START The records

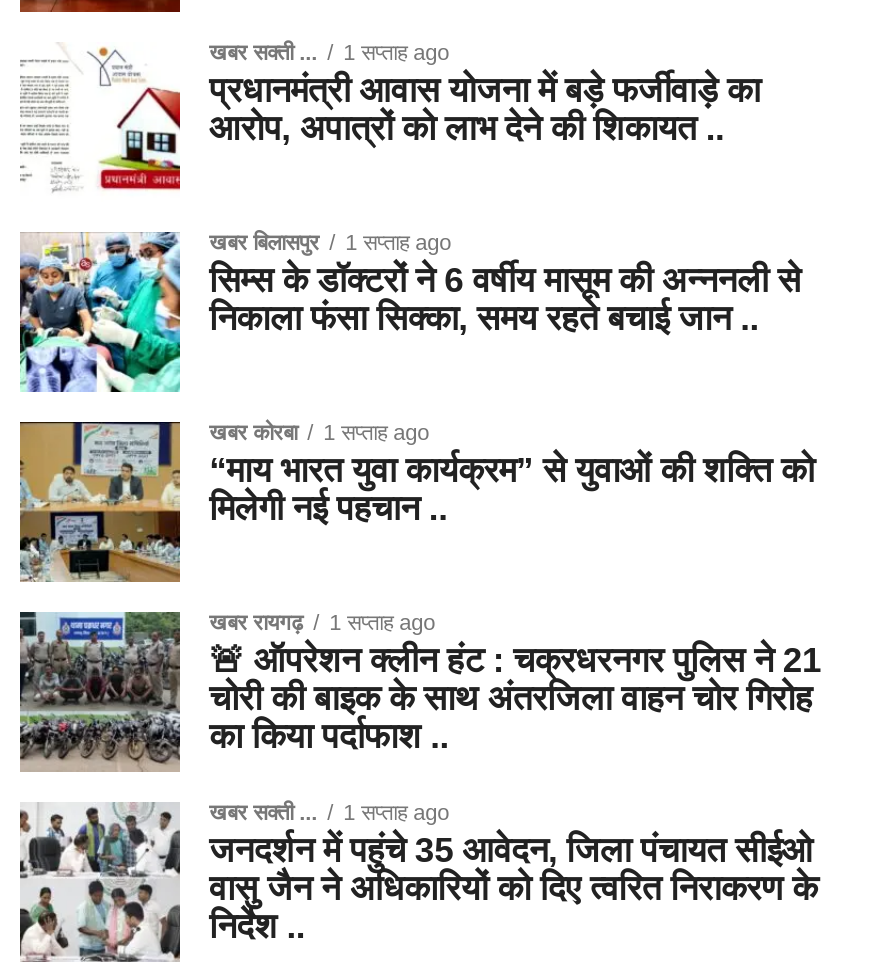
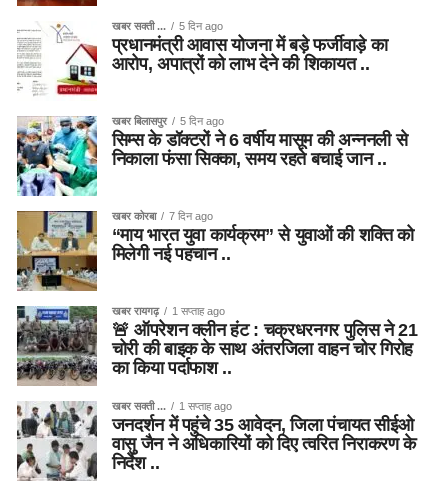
- खबर सक्ती ... 1 सप्ताह ago
+ खबर सक्ती ... 5 दिन ago

- खबर बिलासपुर 1 सप्ताह ago
+ खबर बिलासपुर 5 दिन ago

- खबर कोरबा 1 सप्ताह ago
+ खबर कोरबा 7 दिन ago
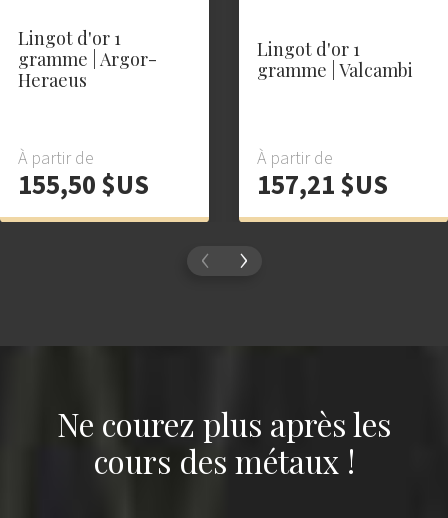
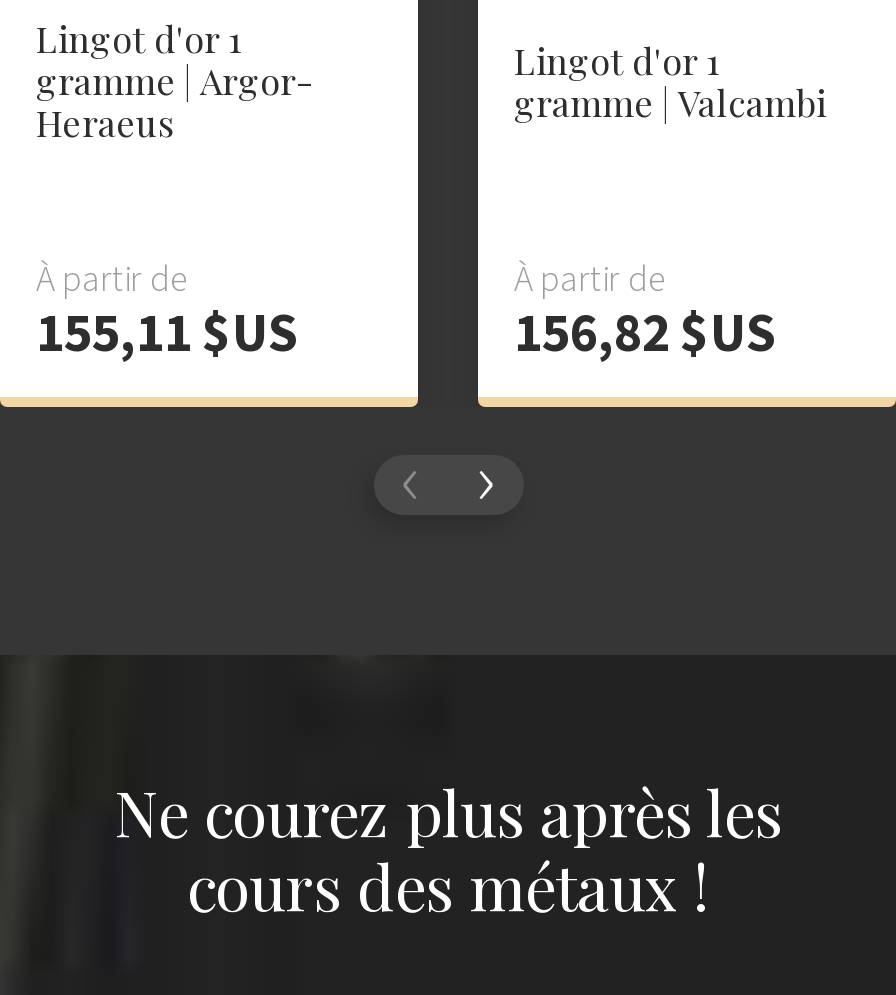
- 155,50 $US
+ 155,11 $US

- 157,21 $US
+ 156,82 $US
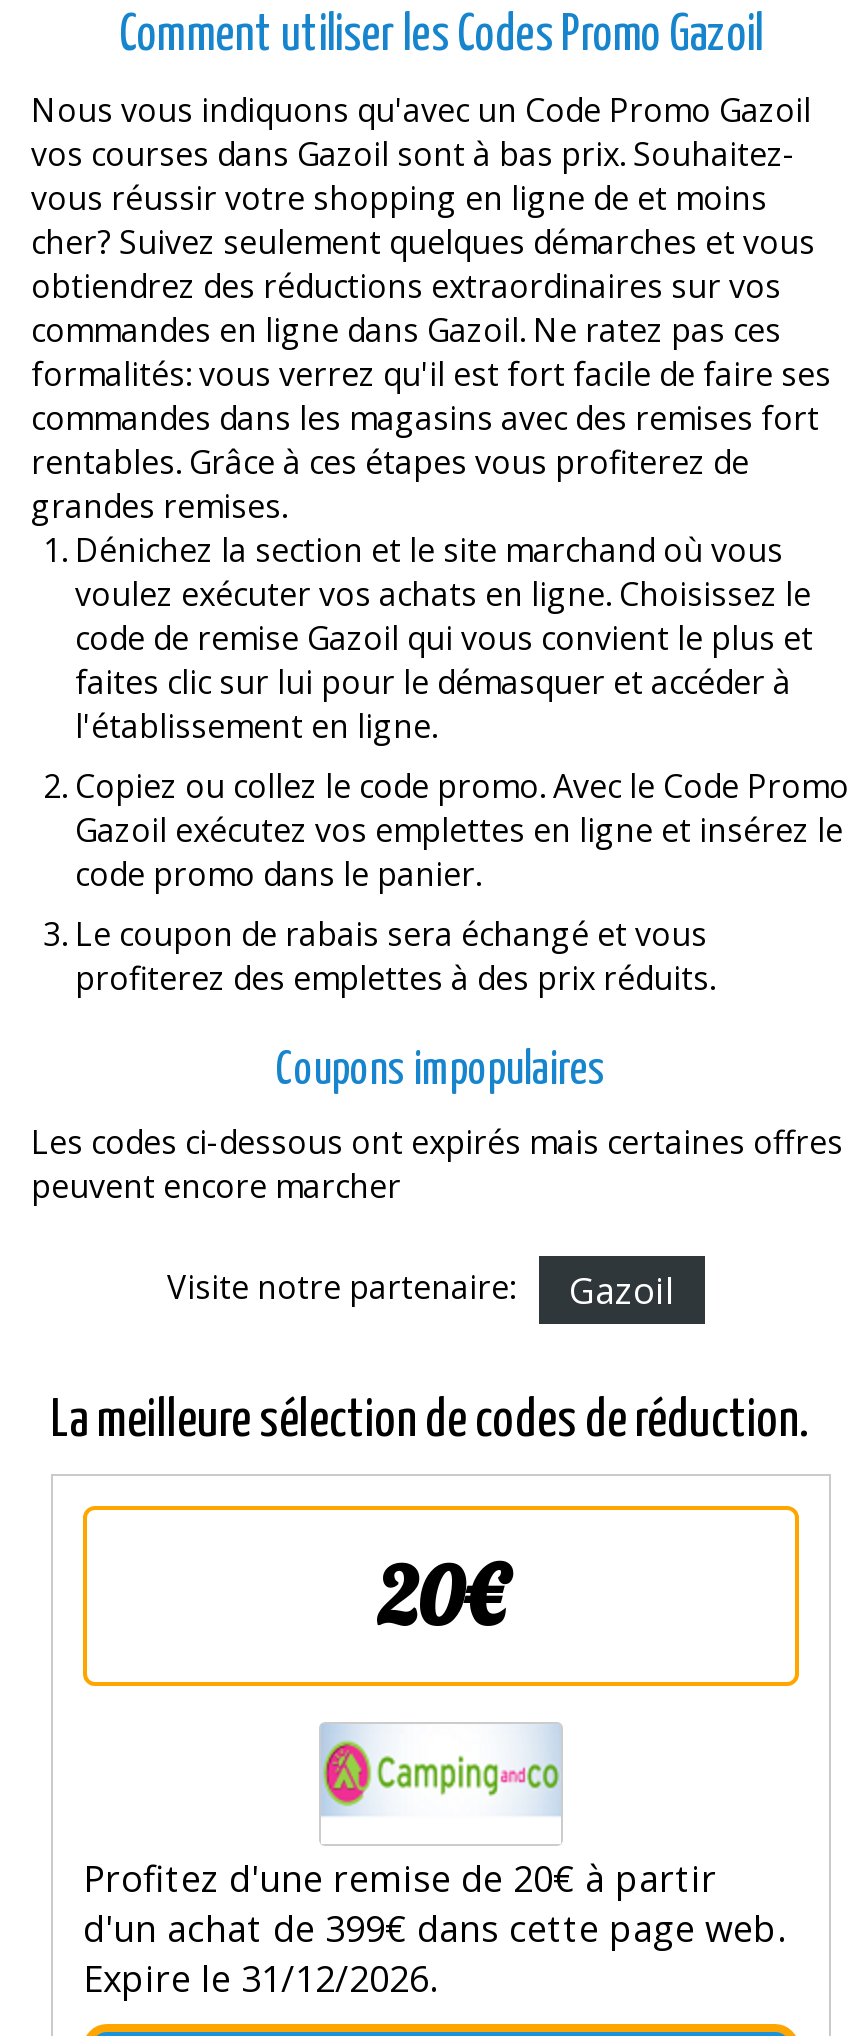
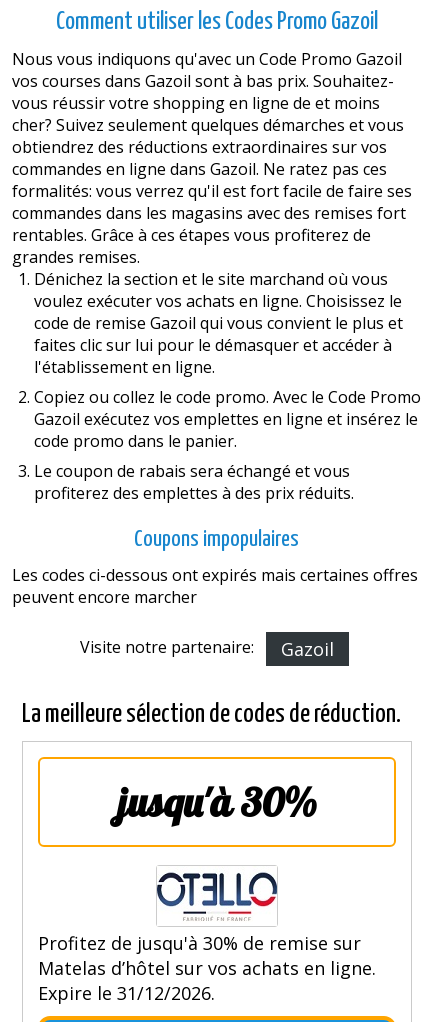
- 20€
+ jusqu'à 30%

- [image]
- Profitez d'une remise de 20€ à partir
- d'un achat de 399€ dans cette page web.
+ [image]
+ Profitez de jusqu'à 30% de remise sur
+ Matelas d’hôtel sur vos achats en ligne.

END The records

Copy out all the entries exactly. Images stay out of the copy.

◆ Task result ◆
- खबर सक्ती ... 1 सप्ताह ago
+ खबर सक्ती ... 5 दिन ago

- खबर बिलासपुर 1 सप्ताह ago
+ खबर बिलासपुर 5 दिन ago

- खबर कोरबा 1 सप्ताह ago
+ खबर कोरबा 7 दिन ago
- 155,50 $US
+ 155,11 $US

- 157,21 $US
+ 156,82 $US
- 20€
+ jusqu'à 30%

- [image]
- Profitez d'une remise de 20€ à partir
- d'un achat de 399€ dans cette page web.
+ [image]
+ Profitez de jusqu'à 30% de remise sur
+ Matelas d’hôtel sur vos achats en ligne.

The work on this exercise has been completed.